## Activity
Give again, word for word, every line in the entries below from the line with "2018-08-01 09:15:00 | close: 12.65 -> 12.75" up to and including the line with "2018-10-01 09:15:00 | OPEN: 10.0 -> 11.0", and no other line.

(Version difference data)
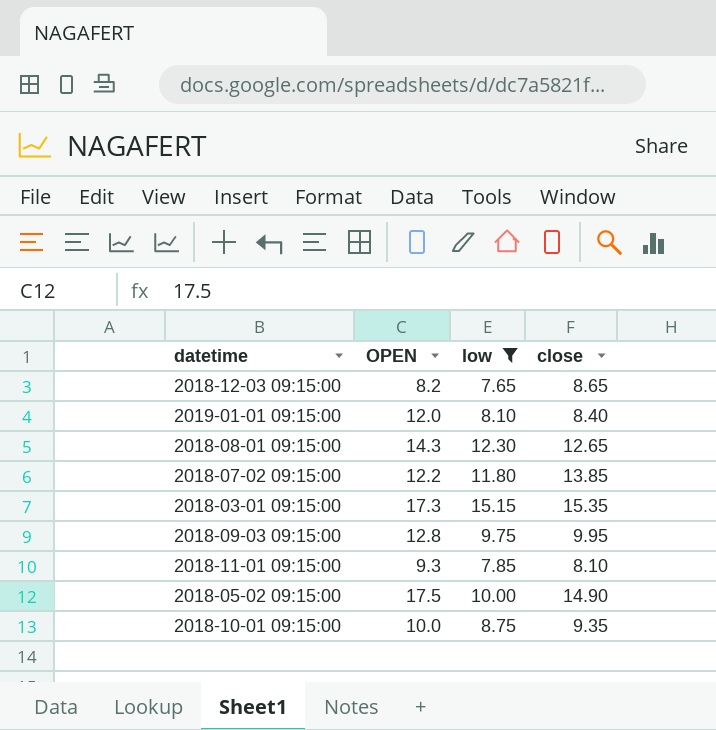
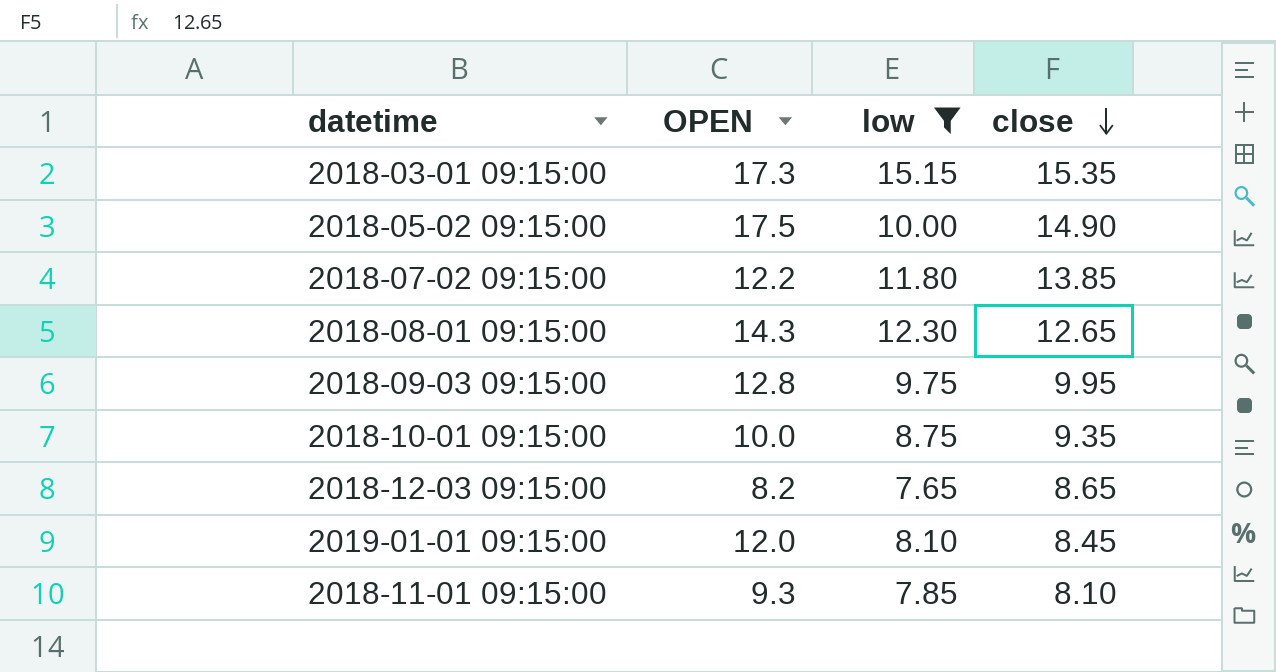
row order: none -> close descending
2019-01-01 09:15:00 | close: 8.40 -> 8.45

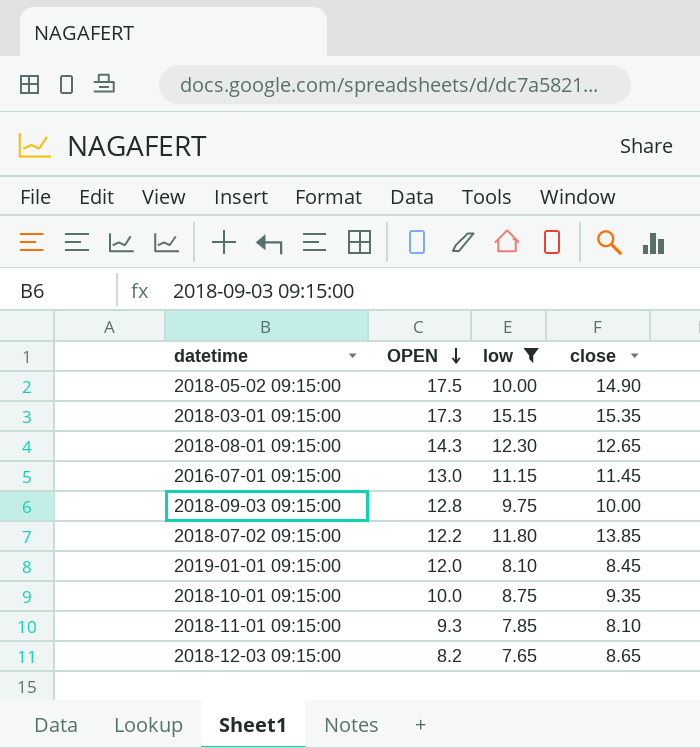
row order: close descending -> OPEN descending
row 2016-07-01 09:15:00: none -> 13.0 | 11.15 | 11.45
2018-09-03 09:15:00 | close: 9.95 -> 10.00

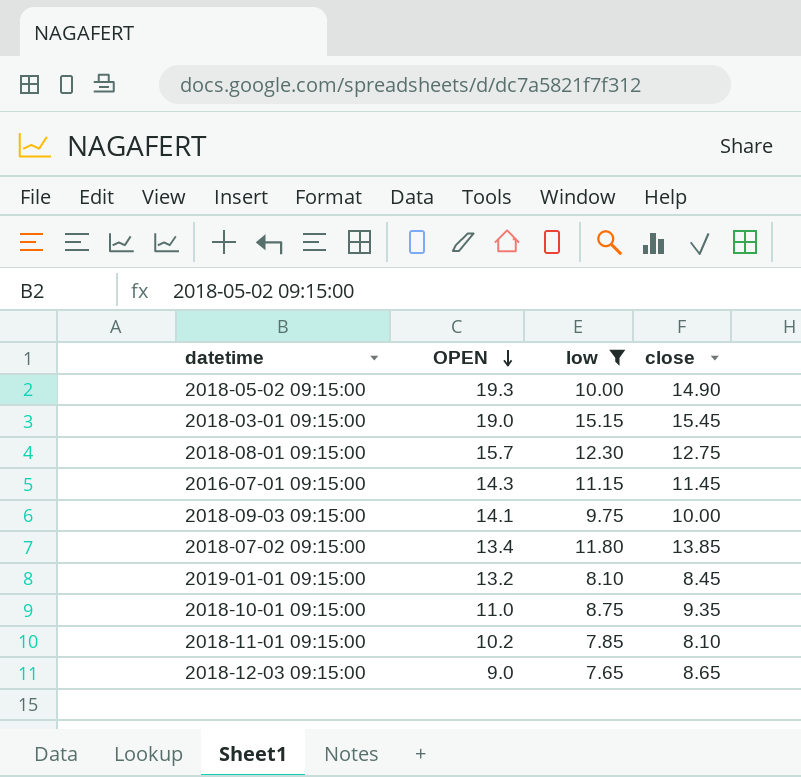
2018-05-02 09:15:00 | OPEN: 17.5 -> 19.3
2018-03-01 09:15:00 | OPEN: 17.3 -> 19.0
2018-03-01 09:15:00 | close: 15.35 -> 15.45
2018-08-01 09:15:00 | OPEN: 14.3 -> 15.7
2018-08-01 09:15:00 | close: 12.65 -> 12.75
2016-07-01 09:15:00 | OPEN: 13.0 -> 14.3
2018-09-03 09:15:00 | OPEN: 12.8 -> 14.1
2018-07-02 09:15:00 | OPEN: 12.2 -> 13.4
2019-01-01 09:15:00 | OPEN: 12.0 -> 13.2
2018-10-01 09:15:00 | OPEN: 10.0 -> 11.0
2018-11-01 09:15:00 | OPEN: 9.3 -> 10.2
2018-12-03 09:15:00 | OPEN: 8.2 -> 9.0

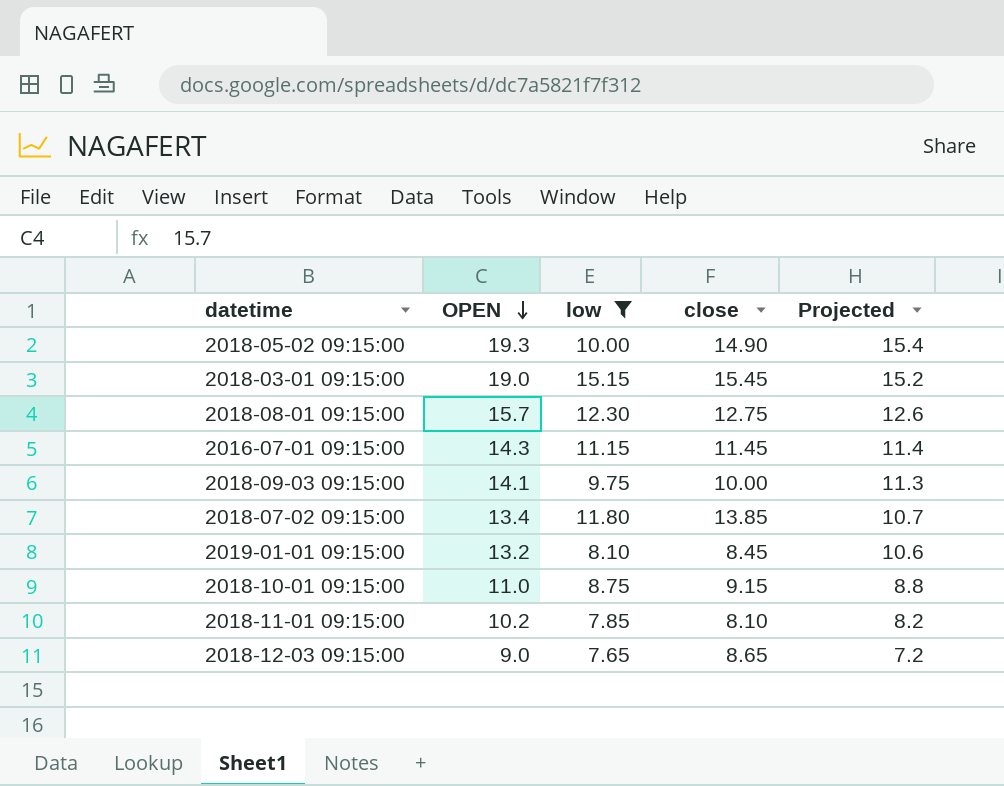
column Projected | formula: none -> [OPEN] * 0.8
2018-10-01 09:15:00 | close: 9.35 -> 9.15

## Completed task
2018-08-01 09:15:00 | close: 12.65 -> 12.75
2016-07-01 09:15:00 | OPEN: 13.0 -> 14.3
2018-09-03 09:15:00 | OPEN: 12.8 -> 14.1
2018-07-02 09:15:00 | OPEN: 12.2 -> 13.4
2019-01-01 09:15:00 | OPEN: 12.0 -> 13.2
2018-10-01 09:15:00 | OPEN: 10.0 -> 11.0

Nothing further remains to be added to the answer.